Serum and liver copper, iron, molybdenum and zinc concentration in goats and sheep in the state of Paraíba, Brazil

ABSTRACT: This study aimed to determine Cu, Fe, Mo, and Zn liver and serum concentration in sheep and goats raised in the rangelands of the semiarid region of the state of Paraíba, Brazil, during the dry and rainy seasons, and to establish if Cu deficiency is primary or secondary to high ingestion of Mo or Fe. Cu, Zn, Mo and Fe concentrations were determined by atomic absorption spectrometry coupled to mass (ICP-Plasma) in 253 liver and serum samples randomly selected in a slaughterhouse. The mean serum concentrations of Cu in the goats and sheep were 11.82±3.28μmol/L and 10.97±3.61μmol/L respectively. The liver Cu concentrations were 160.37±11.77mg/kg in goats and 152.12±13.16mg/kg in sheep. The mean serum Fe concentrations were 16.38±4.51μmol/L in goats and 25.41±9.76μmol/L in sheep. The mean Fe concentrations in the liver were 189.37±6.51mg/kg in goats and 313.70±12.89mg/kg in sheep. The mean serum concentrations of Mo were 0.14±0.04μmol/L in goats and 0.29±0.06μmol/L in sheep. The mean Mo concentrations in the liver were 6.09±0.23mg/kg in goats and 6.22±0.15mg/kg in sheep.

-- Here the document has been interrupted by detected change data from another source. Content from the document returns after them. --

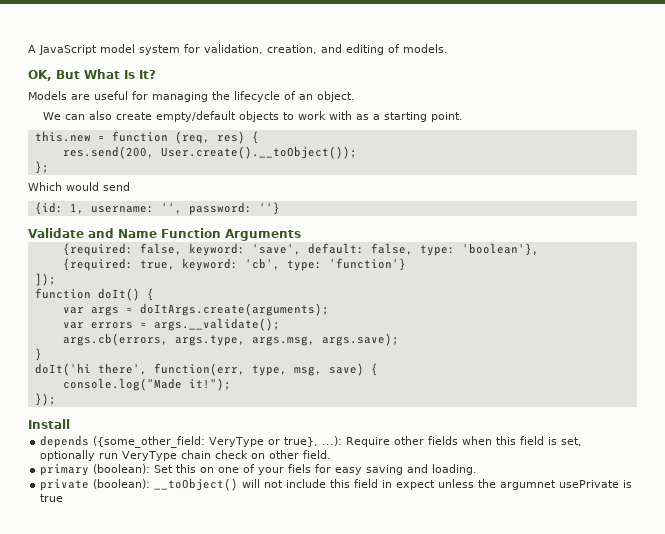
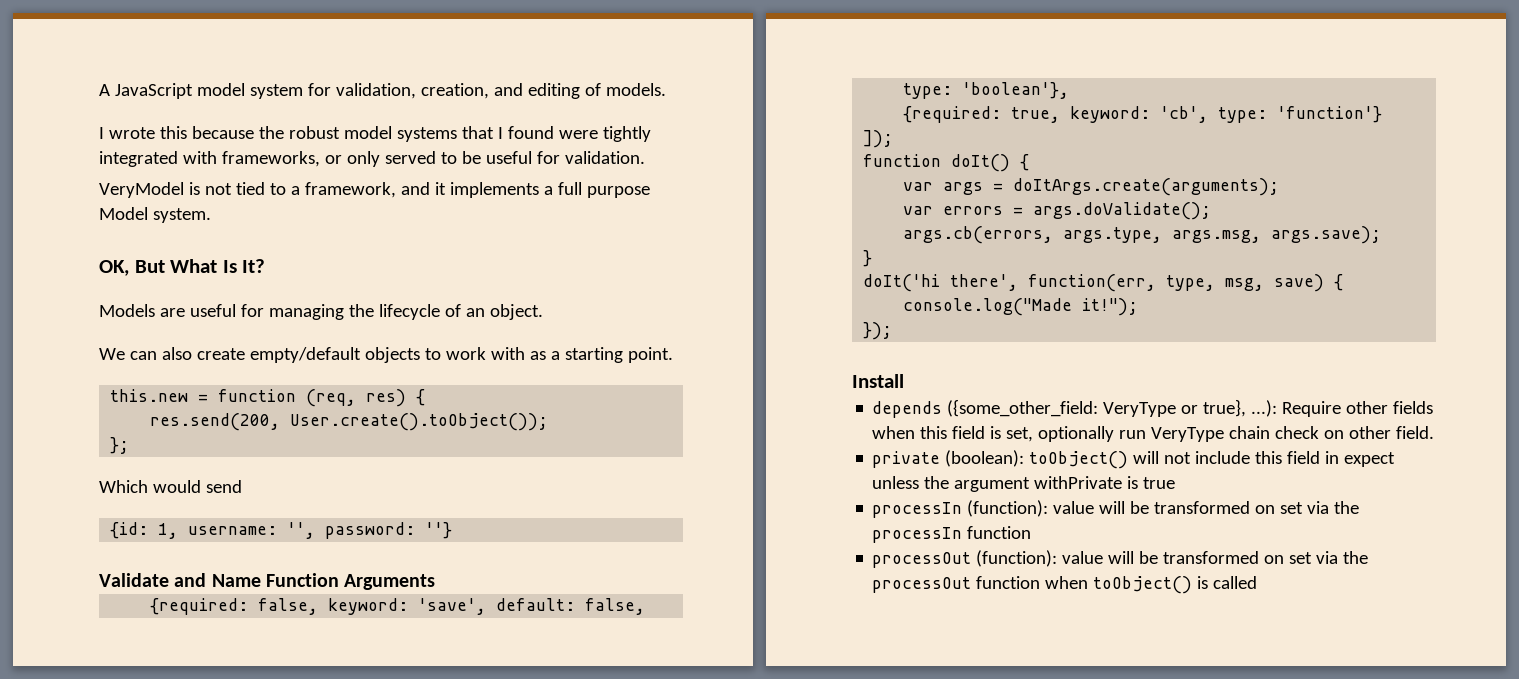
+ I wrote this because the robust model systems that I found were tightly integrated with frameworks, or only served to be useful for validation.
+ VeryModel is not tied to a framework, and it implements a full purpose Model system.
- res.send(200, User.create().__toObject());
+ res.send(200, User.create().toObject());
- var errors = args.__validate();
+ var errors = args.doValidate();
- primary (boolean): Set this on one of your fiels for easy saving and loading.
- private (boolean): __toObject() will not include this field in expect unless the argumnet usePrivate is true
+ private (boolean): toObject() will not include this field in expect unless the argument withPrivate is true
+ processIn (function): value will be transformed on set via the processIn function
+ processOut (function): value will be transformed on set via the processOut function when toObject() is called

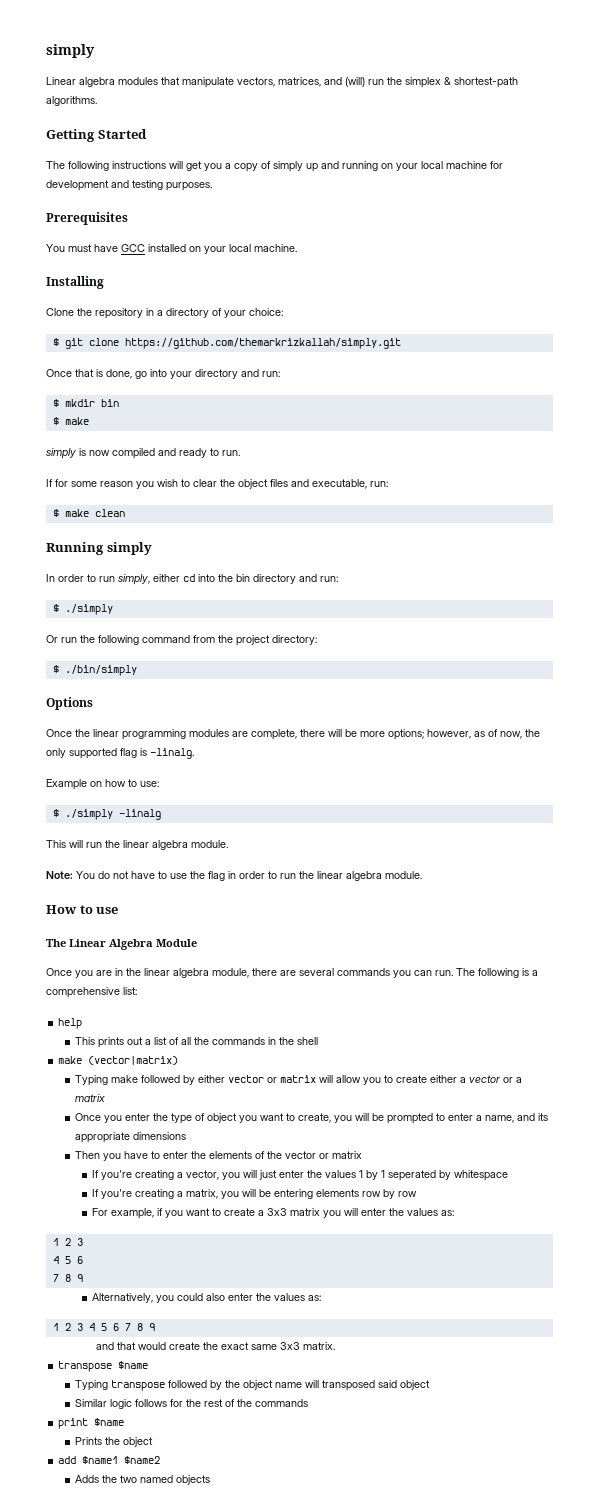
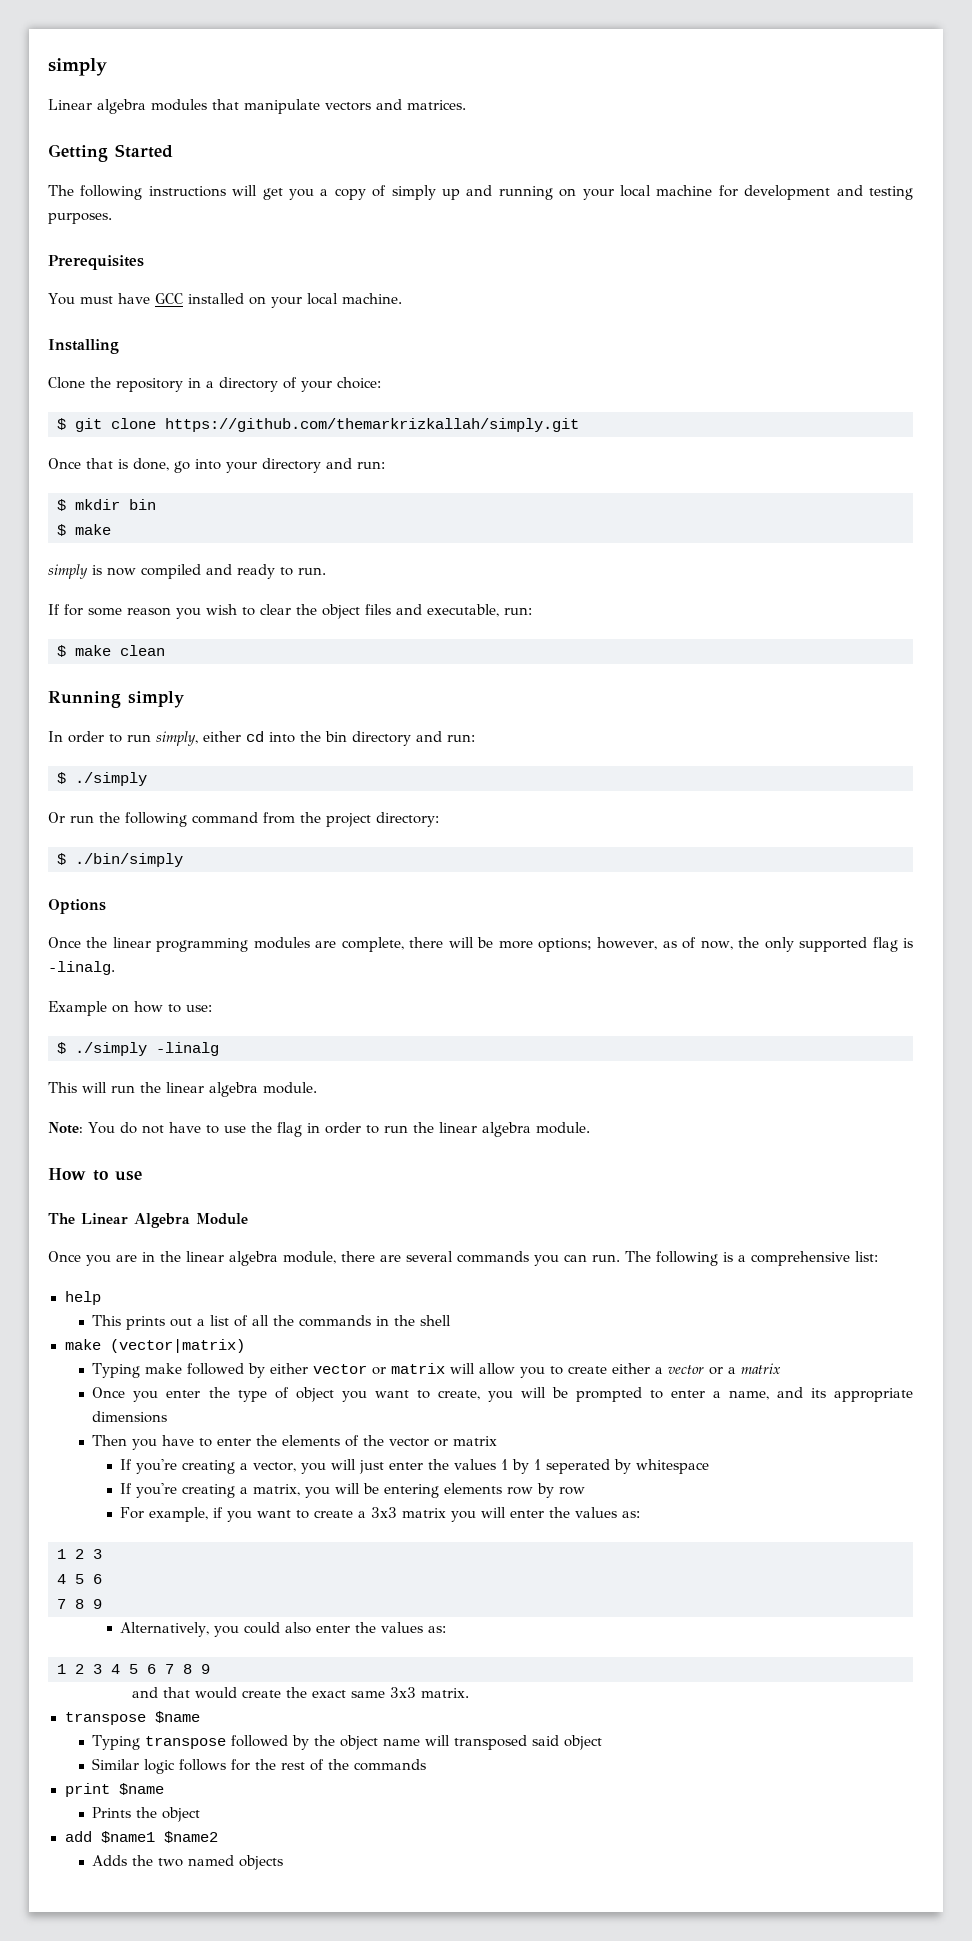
- Linear algebra modules that manipulate vectors, matrices, and (will) run the simplex & shortest-path algorithms.
+ Linear algebra modules that manipulate vectors and matrices.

The mean serum Zn concentrations were 8.30±1.91μmol/L in goats and 8.63±2.22μmol/L in sheep. The mean Zn concentrations in the liver were 132.80±3.39mg/kg in goats and 130.70±2.99mg/kg in sheep. These results show low or marginal serum and liver concentrations of Cu and Zn, indicating that these minerals should be supplemented. The normal or even low concentrations of Mo and the high concentration of Fe suggest that Cu deficiency may be primary, due to low Cu ingestion, or secondary due to high Fe ingestion.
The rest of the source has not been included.